Could Virtual Placement Make Motorsport Advertising More Sustainable?

Decarbonizing transportation is not a problem with a one-shot solution. A lot of the heavy lifting in personal transport may be performed by huge shifts such as the switch from fossil fuels to electric, but even then, the whole chain needs to be involved for a truly green solution. For motorsport, the situation is even more complicated. Vehicle emissions are a small fraction of the carbon footprint in racing. Most emissions come from elsewhere, and one component in that is the advertising at events.

Formula 1, for example, which I have previously argued needs to seriously rethink its decarbonization credentials, emitted 256,551 tons of CO2e in 2019, but just 0.7% of that was from the F1 cars themselves. The rest comes from activities including event operations, logistics, the team factories, and business travel for team employees and partners. The advertising at each event will be part of that footprint. Ad agencies are beginning to take sustainability seriously, with Purpose Disruptors for example aiming to put climate change on the agenda, and AdGreen even creating a calculator to help agencies do better. But these are focused primarily on optimizing the production phase.

A lot of waste can be involved in traditional physical advertising at an event location, which will be up for the period of the campaign and then be thrown away. For motorsport where every race is in a different location, the situation is even worse. Advertisements are there for the race weekend only. It may be possible to move them to each new event, but either way there is a carbon footprint involved. It may not be possible to use existing assets for a street circuit, where this must be tailored to the specific buildings in that city.

A potential answer comes from greater use of virtual advertising. This is where adverts are inserted into the broadcasting feed digitally so that they appear as if they are really in the location. But in fact, they aren’t. Obviously, this doesn’t work for people who are physically attending a sports event. But with the fan base for motorsport frequently being remote viewers rather than attendees, this is less of an issue than for some sports where a large portion of their income comes from fans visiting a sports ground.

Virtual advertising has been in use for a few years now in field-based sports, such as football (soccer to American readers). A thread on Reddit highlighted how advertising within the match feed of European matches could be changed for different regions. This technology from Supponor places ads on the perimeter hoarding at a match using LED screens. The hoarding emits non-visible light signals that allow the system to overlay different adverts onto the same panel dynamically, allowing Coke to be advertised in one country and Pepsi in another, for example.

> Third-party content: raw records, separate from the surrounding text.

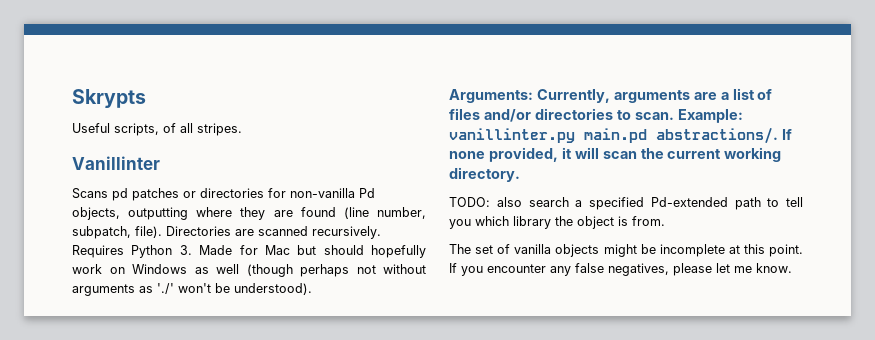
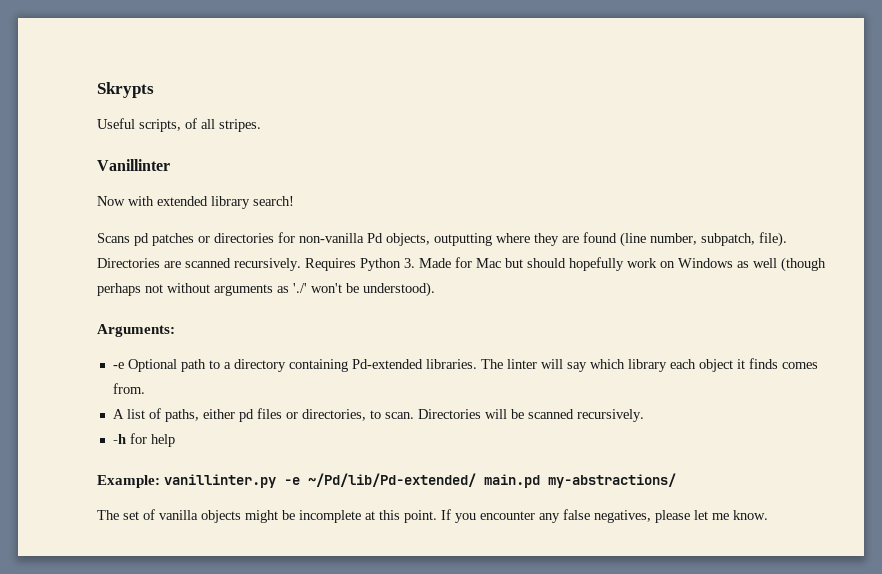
+ Now with extended library search!
- Arguments: Currently, arguments are a list of files and/or directories to scan. Example: vanillinter.py main.pd abstractions/. If none provided, it will scan the current working directory.
- TODO: also search a specified Pd-extended path to tell you which library the object is from.
+ Arguments:
+ -e Optional path to a directory containing Pd-extended libraries. The linter will say which library each object it finds comes from.
+ A list of paths, either pd files or directories, to scan. Directories will be scanned recursively.
+ -h for help
+ Example: vanillinter.py -e ~/Pd/lib/Pd-extended/ main.pd my-abstractions/

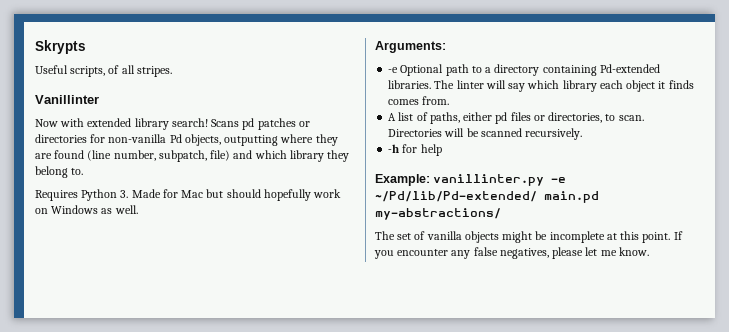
- Now with extended library search!
- Scans pd patches or directories for non-vanilla Pd objects, outputting where they are found (line number, subpatch, file). Directories are scanned recursively. Requires Python 3. Made for Mac but should hopefully work on Windows as well (though perhaps not without arguments as './' won't be understood).
+ Now with extended library search! Scans pd patches or directories for non-vanilla Pd objects, outputting where they are found (line number, subpatch, file) and which library they belong to.
+ Requires Python 3. Made for Mac but should hopefully work on Windows as well.

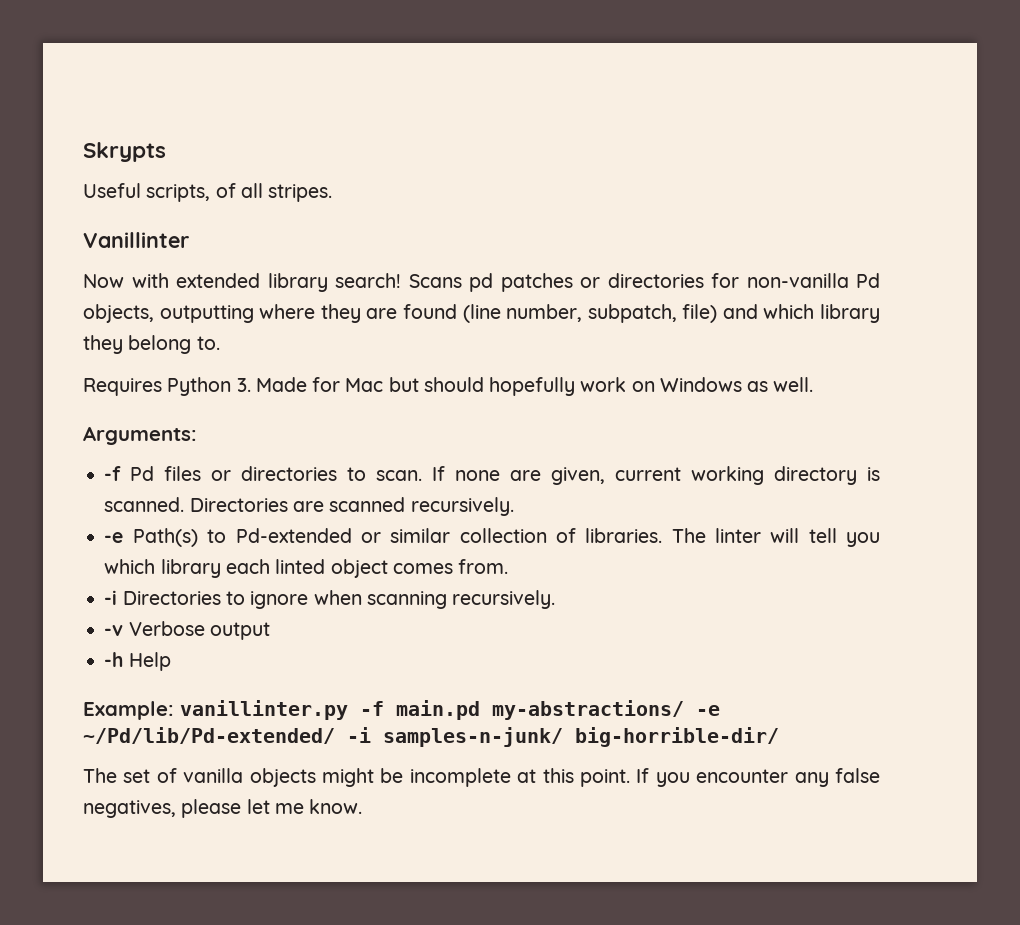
- -e Optional path to a directory containing Pd-extended libraries.
+ -f Pd files or directories to scan. If none are given, current working directory is scanned. Directories are scanned recursively.
+ -e Path(s) to Pd-extended or similar collection of libraries.
- The linter will say which library each object it finds comes from.
+ The linter will tell you which library each linted object comes from.
- A list of paths, either pd files or directories, to scan. Directories will be scanned recursively.
+ -i Directories to ignore when scanning recursively.
+ -v Verbose output
- -h for help
+ -h Help
- Example: vanillinter.py -e ~/Pd/lib/Pd-extended/ main.pd my-abstractions/
+ Example: vanillinter.py -f main.pd my-abstractions/ -e ~/Pd/lib/Pd-extended/ -i samples-n-junk/ big-horrible-dir/

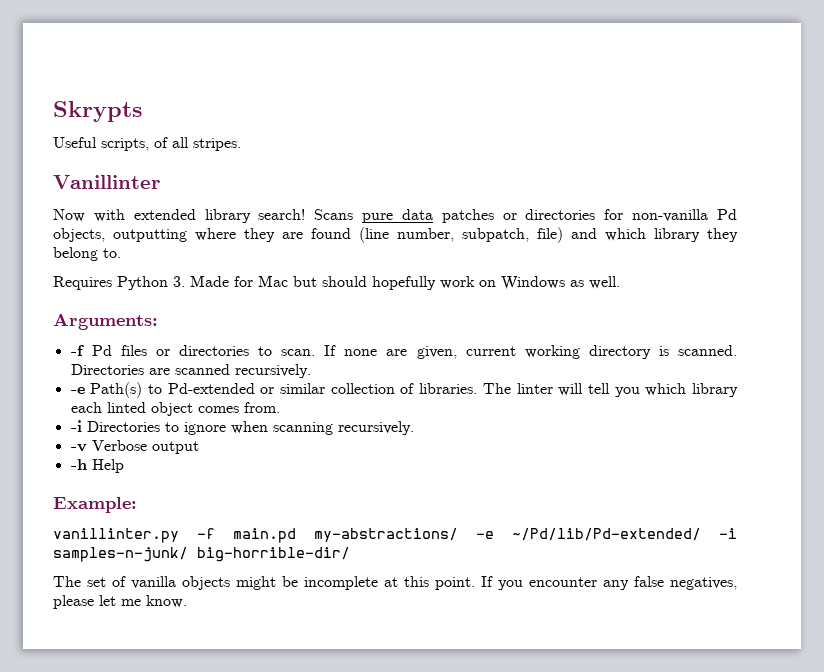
- Scans pd patches or directories for non-vanilla Pd objects, outputting where they are found (line number, subpatch, file) and which library they belong to.
+ Scans pure data patches or directories for non-vanilla Pd objects, outputting where they are found (line number, subpatch, file) and which library they belong to.
- Example: vanillinter.py -f main.pd my-abstractions/ -e ~/Pd/lib/Pd-extended/ -i samples-n-junk/ big-horrible-dir/
+ Example:
+ vanillinter.py -f main.pd my-abstractions/ -e ~/Pd/lib/Pd-extended/ -i samples-n-junk/ big-horrible-dir/

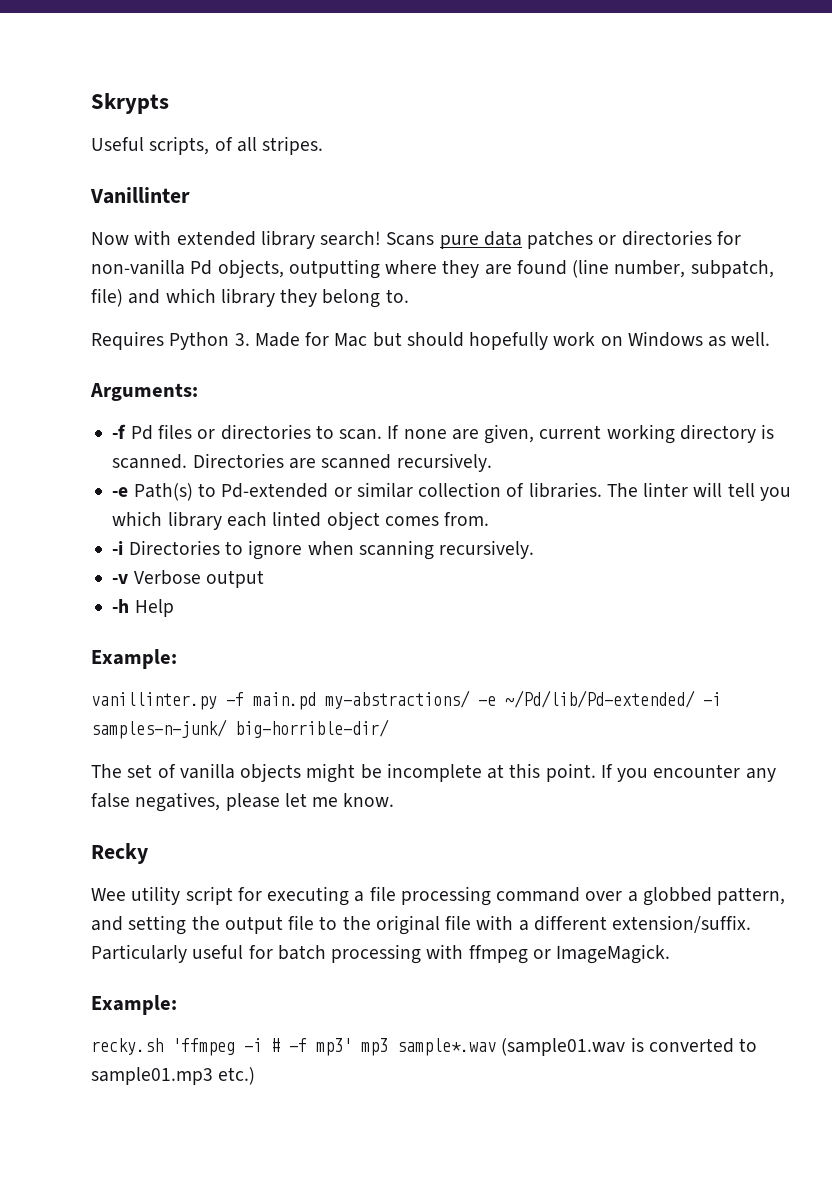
+ Recky
+ Wee utility script for executing a file processing command over a globbed pattern, and setting the output file to the original file with a different extension/suffix. Particularly useful for batch processing with ffmpeg or ImageMagick.
+ Example:
+ recky.sh 'ffmpeg -i # -f mp3' mp3 sample*.wav (sample01.wav is converted to sample01.mp3 etc.)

Obviously, this technology is limited to perimeter hoarding, but there are alternatives that can place advertising messages within the field itself. Broadcast Virtual’s Virtual Paint can insert advertising graphics directly onto the playing surface, for example in the touchline area. Alternatively, virtual billboards can be erected on the playing field containing messages. AI algorithms can detect pitch features, camera moves, and players, so that the latter can remain visible, and the virtual ad will disappear behind them as they pass.

However, these types of virtual placement work best with fixed, predictable areas such as the perimeter hoarding or grid of a playing field, with static camera locations as well. This won’t work so easily with motorsport, which tends to move form circuit to circuit and involve a far greater variety of cameras in many different locations, including aerial views and even on the helmets of the drivers. This is a much more complex problem for adding advertising messages.

But it’s not impossible, and brand integration company Ryff has a potential answer. Its technology uses GPU-accelerated AI to analyze aspects like perspective, lighting, reflections, and shadows in a video sequence so that advertising messages and products can be seamlessly integrated. If you know about how 3D rendering works, Ryff’s technology does raytracing only in reverse. Because it inserts messages in real time, the system can deliver any number of different campaigns for different regions, which is essential for motorsports with global viewers all around the world. It can also change the message afterwards, so a historic race can have the latest campaign. The message is locked into the scene, so moves with it even if the camera pans or zooms.

The great thing about technology like this is that there is no need to erect a giant billboard on the side of a building for a few days, for example, then take it down later and throw it in the bin. That’s a massive waste of resources. Doing the same thing with a large physical LED display would consume power and again the screen would have to be erected and then taken down to be moved elsewhere. For races in historic locations, this could even have consequences for the conservation of protected buildings.

Virtual advertising has the potential to provide motorsport a wide range of options for placing messages seamlessly within live race broadcasts without the usual carbon footprint involved. For racing series like Extreme E, which are particularly concerned about the impact they have on the environments they use for their events, this will be essential. But, increasingly, even traditional motorsports like F1 are going to have to consider how they can decarbonize, and virtual advertising provides a possible solution.